И в тот раз, и теперь Симон был уверен, что до этого никогда в жизни его не видел, и все же он ему знаком. И страшно знаком. Не видел ли он это светлое лицо с черной бородкой и мягкими сострадательными глазами на портрете где-нибудь в картинной галерее или у героя спектакля в каком-нибудь театре? В далеком своем детстве он слышал, как о таких лицах говорят, будто снизошла на них светлая благодать.
Симон все-таки вспомнил, где мог видеть доктора.

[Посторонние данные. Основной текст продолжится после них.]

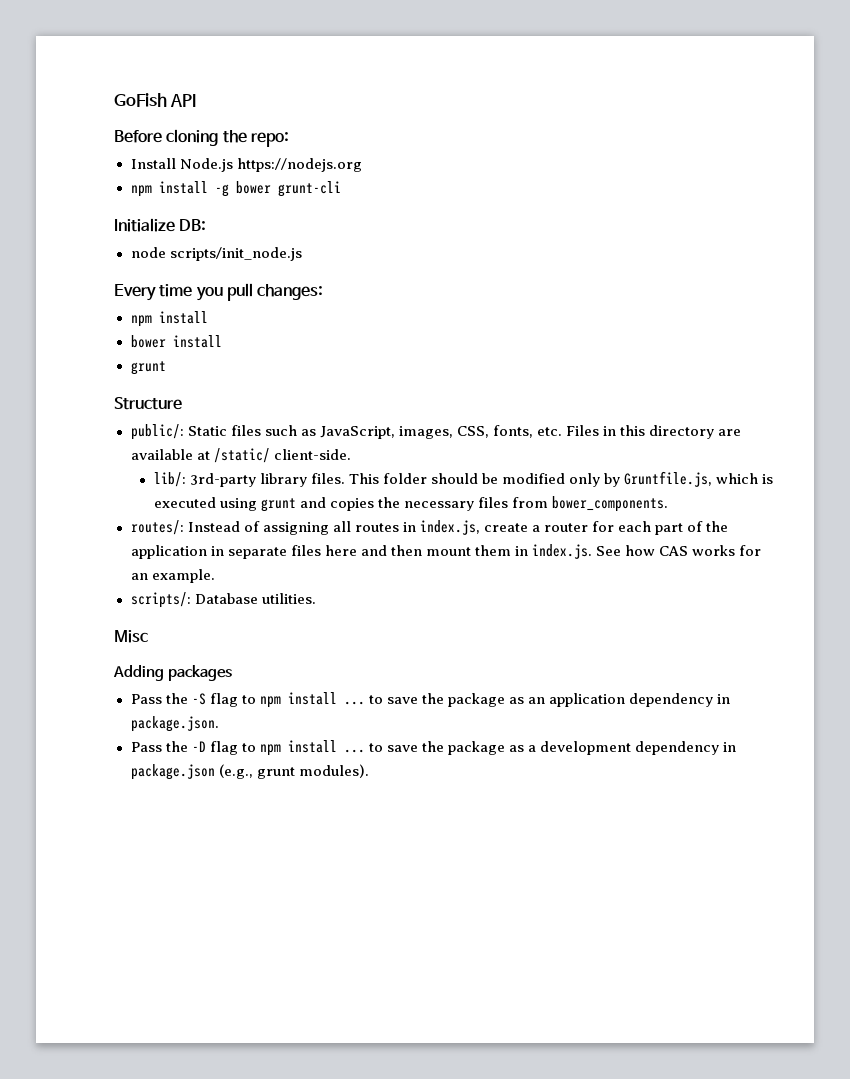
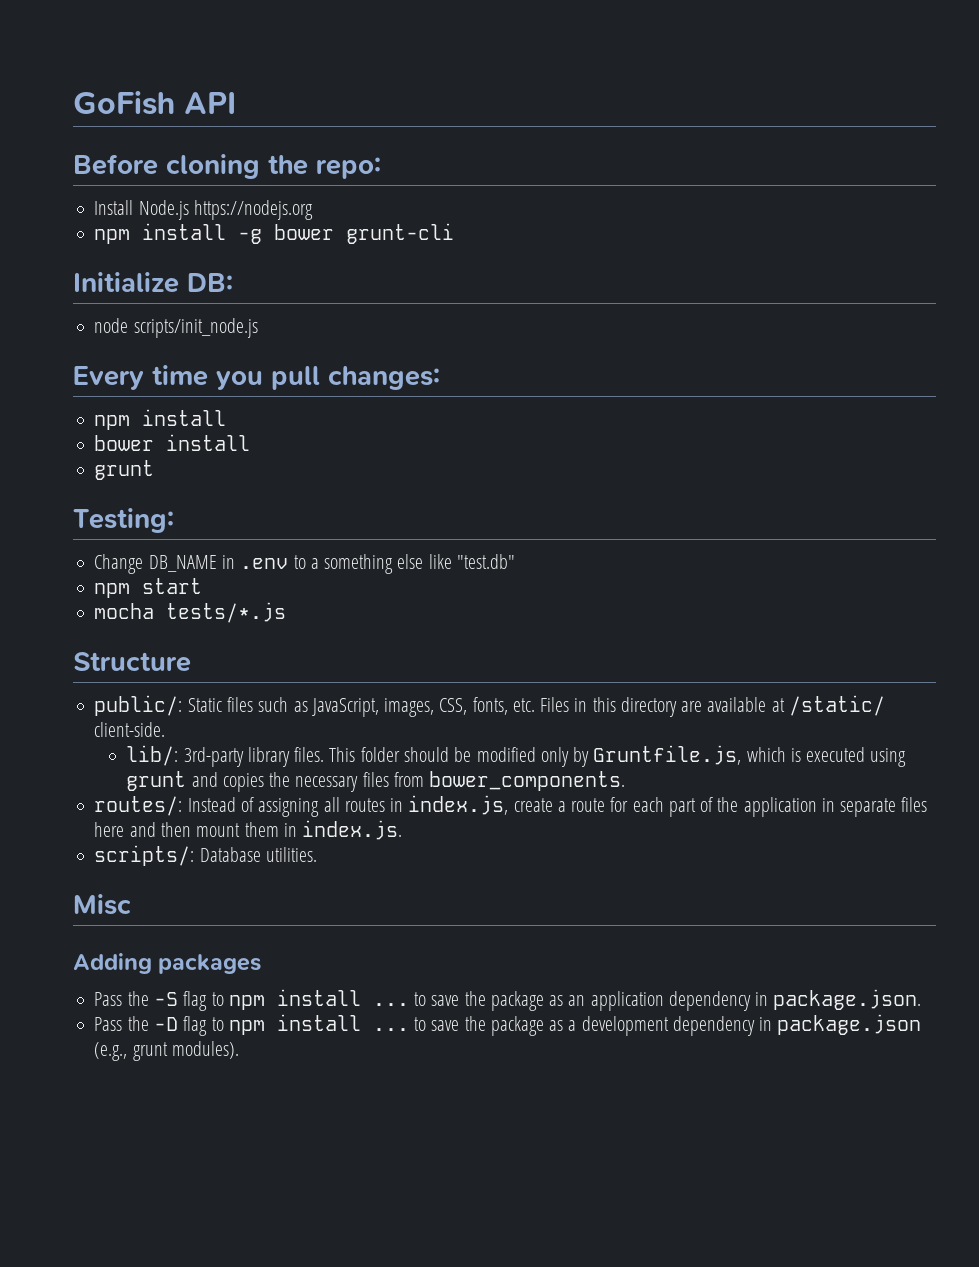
(166, 368) none -> [73,508,174,533] [94,554,515,574] [94,578,203,598] [94,602,287,623] // Testing: // Change DB_NAME in .env to a something else like "test.db" // npm start // mocha tests/*.js
[544,523,588,532] router -> [571,798,606,812] route
[596,545,762,556] [130,569,215,583] See how CAS works for an example. -> (403, 830) none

В минувшие годы, когда Симон учился в автодорожном институте, почти все московские театры давали по воскресеньям по доступным ценам дневные спектакли, как в своих собственных помещениях, так и в различных клубах. Посещали дневные спектакли главным образом студенты. Но Фрейдин редко ходил на эти представления, на многих он уже побывал несколько раз, и не днем, а вечером, с лучшим составом актеров, притом совершенно бесплатно. Был у него близкий приятель, студент 2-го университета, звали его Готке. В те годы в Москве было два университета. Первый находился в центре, на Моховой, второй — на Малой Пироговской улице.
Общежитие 2-го университета, где жил Готке, было в самом центре города — в Охотном ряду, — прямо напротив Колонного зала и в считанных шагах от самых лучших театров: от Большого, от его филиала, от Экспериментального, от Малого и 2-го МХАТа.
1-й МХАТ находился чуть дальше, но не более чем в пяти-шести минутах ходьбы от общежития. Во всех этих знаменитых театрах, и зимой, и летом, во время антрактов не было принято давать контрамарки. Во время антракта можно было выйти на улицу покурить или просто погулять на свежем воздухе, а когда возвращались с улицы в театр, никто из контролеров даже не просил предъявить билет. Кому из контролеров могло прийти в голову, что в пятнадцати-двадцатиградусный мороз кто-то придет в театр без пальто и шапки. Когда приблизительно кончается первый акт спектакля, студенты общежития в Охотном ряду знали хорошо и в легкой одежде лишнее время на морозе не крутились. Не было, кажется, в тех театрах ни одного спектакля, которого бы студент Фрейдин таким образом не посмотрел несколько раз, без первого акта, сидя на ступеньках или прислонясь к стене. Но спектакль «Дядя Ваня», который Московский Художественный академический театр давал однажды в воскресенье днем в университетском клубе на улице Герцена, Симон не видел. К тому времени на своей сцене МХАТ эту пьесу уже не ставил.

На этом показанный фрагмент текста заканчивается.